PROBLEM STATEMENT>
Search the entries below for the string "bottom" and copy the lines that hold it.

Dataset entries
>>>

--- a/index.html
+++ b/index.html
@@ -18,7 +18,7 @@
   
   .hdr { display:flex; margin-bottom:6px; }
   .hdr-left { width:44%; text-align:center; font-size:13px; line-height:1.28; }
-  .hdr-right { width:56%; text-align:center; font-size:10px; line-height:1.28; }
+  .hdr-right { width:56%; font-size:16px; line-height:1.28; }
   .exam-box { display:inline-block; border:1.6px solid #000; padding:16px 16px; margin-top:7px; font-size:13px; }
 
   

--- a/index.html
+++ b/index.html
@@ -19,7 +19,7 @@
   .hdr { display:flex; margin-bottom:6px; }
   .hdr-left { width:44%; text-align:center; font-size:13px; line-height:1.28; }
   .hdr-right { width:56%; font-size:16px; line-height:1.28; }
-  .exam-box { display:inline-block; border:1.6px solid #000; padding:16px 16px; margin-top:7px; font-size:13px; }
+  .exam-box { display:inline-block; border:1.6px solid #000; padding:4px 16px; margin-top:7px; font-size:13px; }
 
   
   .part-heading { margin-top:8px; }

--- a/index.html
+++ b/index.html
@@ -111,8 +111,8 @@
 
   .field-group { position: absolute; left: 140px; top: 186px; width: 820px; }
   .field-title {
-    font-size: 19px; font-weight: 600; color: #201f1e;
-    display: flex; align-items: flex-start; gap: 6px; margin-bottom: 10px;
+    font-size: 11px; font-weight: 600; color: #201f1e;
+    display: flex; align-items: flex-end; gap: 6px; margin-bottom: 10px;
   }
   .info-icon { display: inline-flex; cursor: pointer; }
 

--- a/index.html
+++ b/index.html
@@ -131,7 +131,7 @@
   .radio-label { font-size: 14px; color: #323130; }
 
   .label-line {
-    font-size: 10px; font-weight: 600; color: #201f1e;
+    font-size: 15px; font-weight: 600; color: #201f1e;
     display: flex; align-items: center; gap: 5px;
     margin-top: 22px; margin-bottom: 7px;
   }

<<<

RESPONSE AREA>
   .hdr { display:flex; margin-bottom:6px; }
   .hdr { display:flex; margin-bottom:6px; }
-    display: flex; align-items: flex-start; gap: 6px; margin-bottom: 10px;
+    display: flex; align-items: flex-end; gap: 6px; margin-bottom: 10px;
     margin-top: 22px; margin-bottom: 7px;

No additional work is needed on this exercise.